## [Goal of the exercise]
Set the pictures aside and set down only the lines from the line holding "LEGO DC Super" through the end of the entries below, ends included.

## [Records to use]
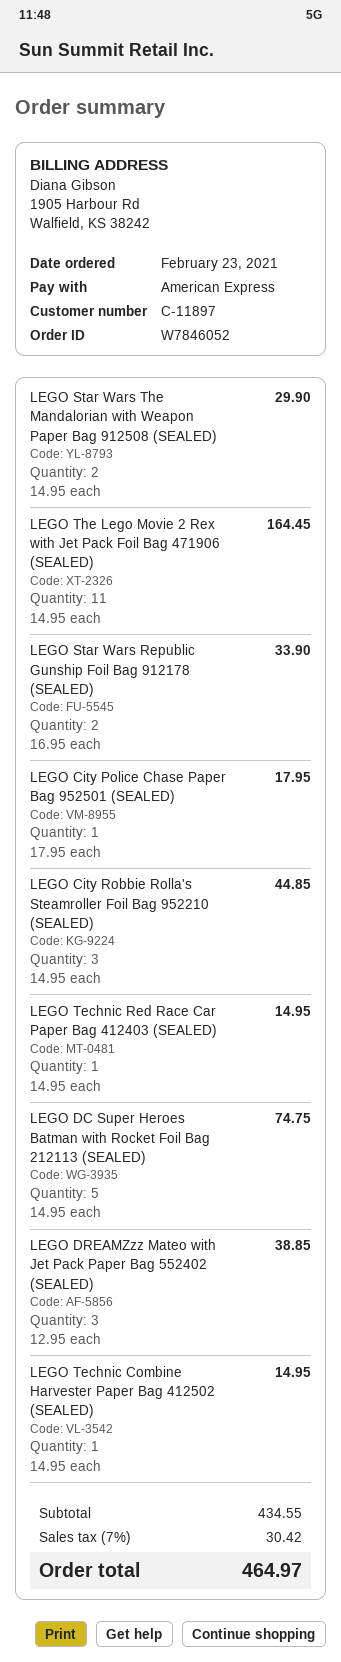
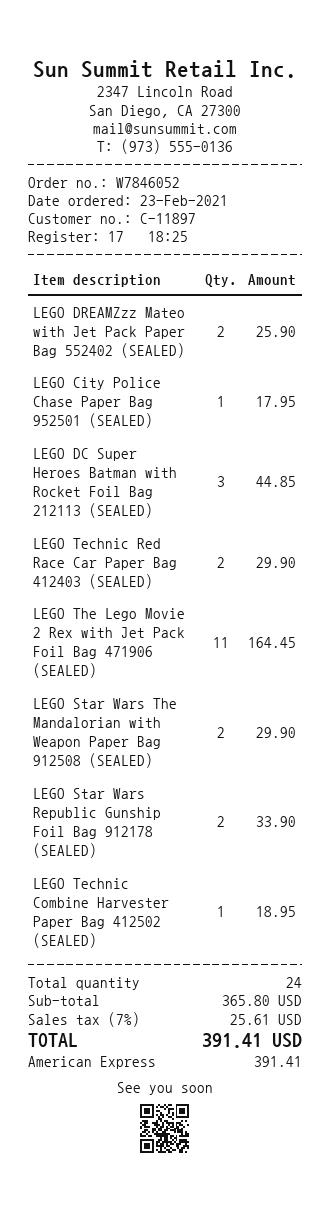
LEGO City Robbie Rolla's Steamroller Foil Bag 952210 (SEALED): 3 for 44.85 -> none
LEGO Technic Red Race Car Paper Bag 412403 (SEALED): 1 for 14.95 -> 2 for 29.90
LEGO DC Super Heroes Batman with Rocket Foil Bag 212113 (SEALED): 5 for 74.75 -> 3 for 44.85
LEGO DREAMZzz Mateo with Jet Pack Paper Bag 552402 (SEALED): 3 for 38.85 -> 2 for 25.90
LEGO Technic Combine Harvester Paper Bag 412502 (SEALED): 1 for 14.95 -> 1 for 18.95
subtotal: 434.55 -> 365.80
tax: 7% = 30.42 -> 7% = 25.61
total: 464.97 -> 391.41

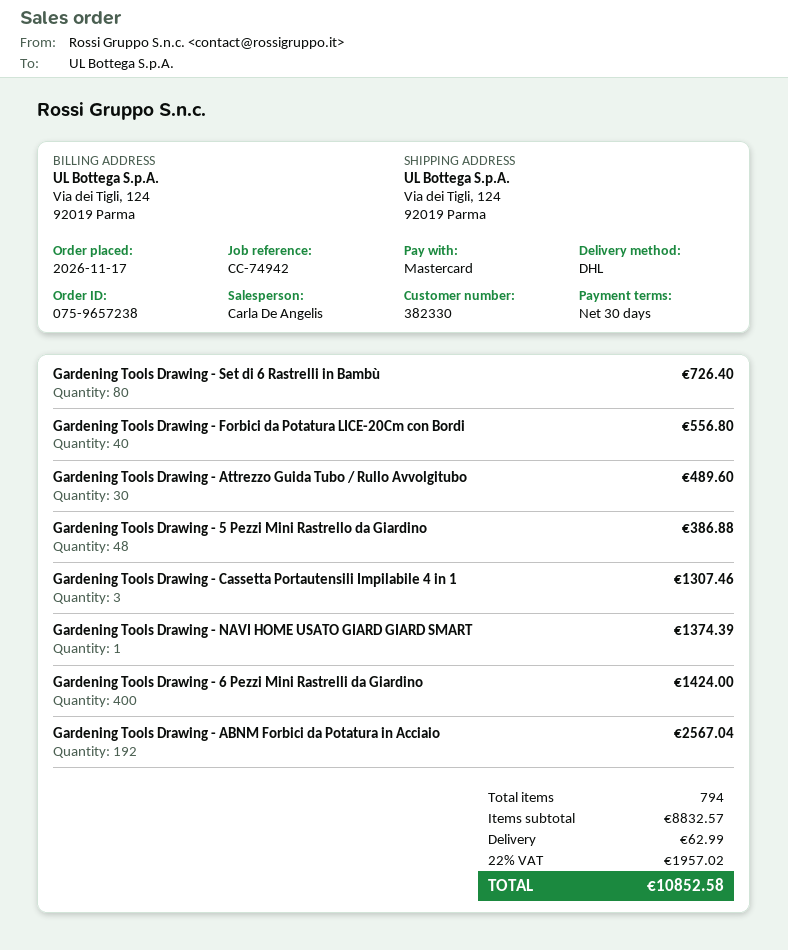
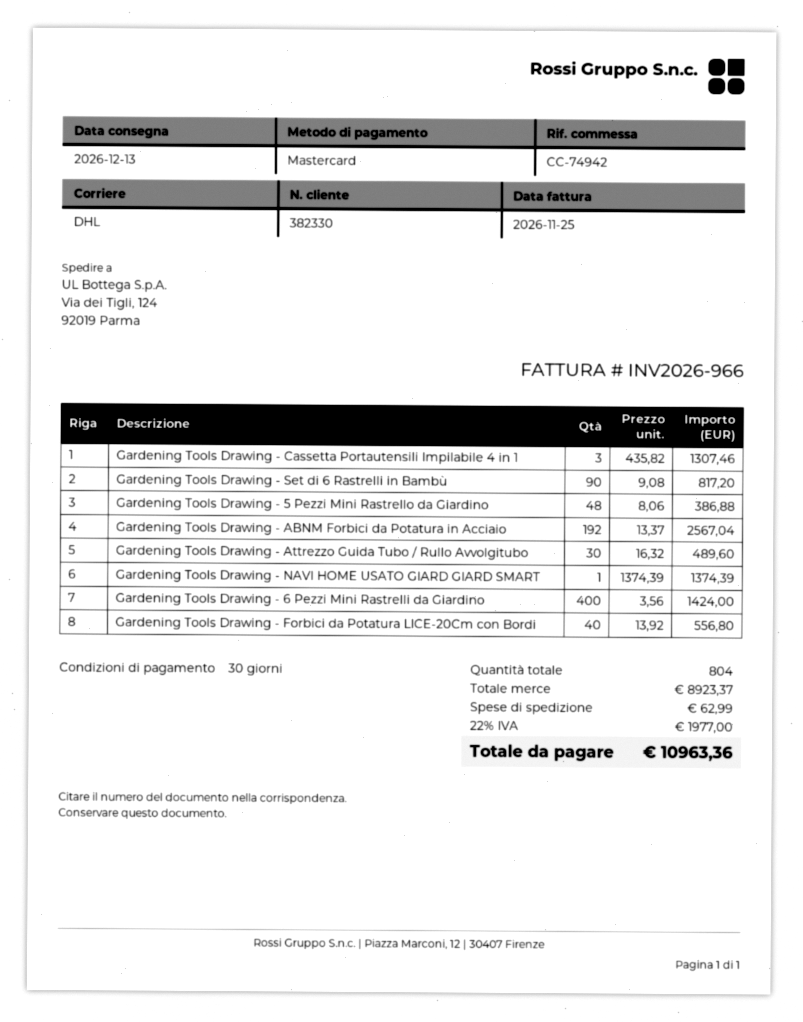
Gardening Tools Drawing - Set di 6 Rastrelli in Bambù: 80 for 726.40 -> 90 for 817.20
total quantity: 794 -> 804
subtotal: 8832.57 -> 8923.37
tax: 22% = 1957.02 -> 22% = 1977.00
total: 10852.58 -> 10963.36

## [Written reply]
LEGO DC Super Heroes Batman with Rocket Foil Bag 212113 (SEALED): 5 for 74.75 -> 3 for 44.85
LEGO DREAMZzz Mateo with Jet Pack Paper Bag 552402 (SEALED): 3 for 38.85 -> 2 for 25.90
LEGO Technic Combine Harvester Paper Bag 412502 (SEALED): 1 for 14.95 -> 1 for 18.95
subtotal: 434.55 -> 365.80
tax: 7% = 30.42 -> 7% = 25.61
total: 464.97 -> 391.41

Gardening Tools Drawing - Set di 6 Rastrelli in Bambù: 80 for 726.40 -> 90 for 817.20
total quantity: 794 -> 804
subtotal: 8832.57 -> 8923.37
tax: 22% = 1957.02 -> 22% = 1977.00
total: 10852.58 -> 10963.36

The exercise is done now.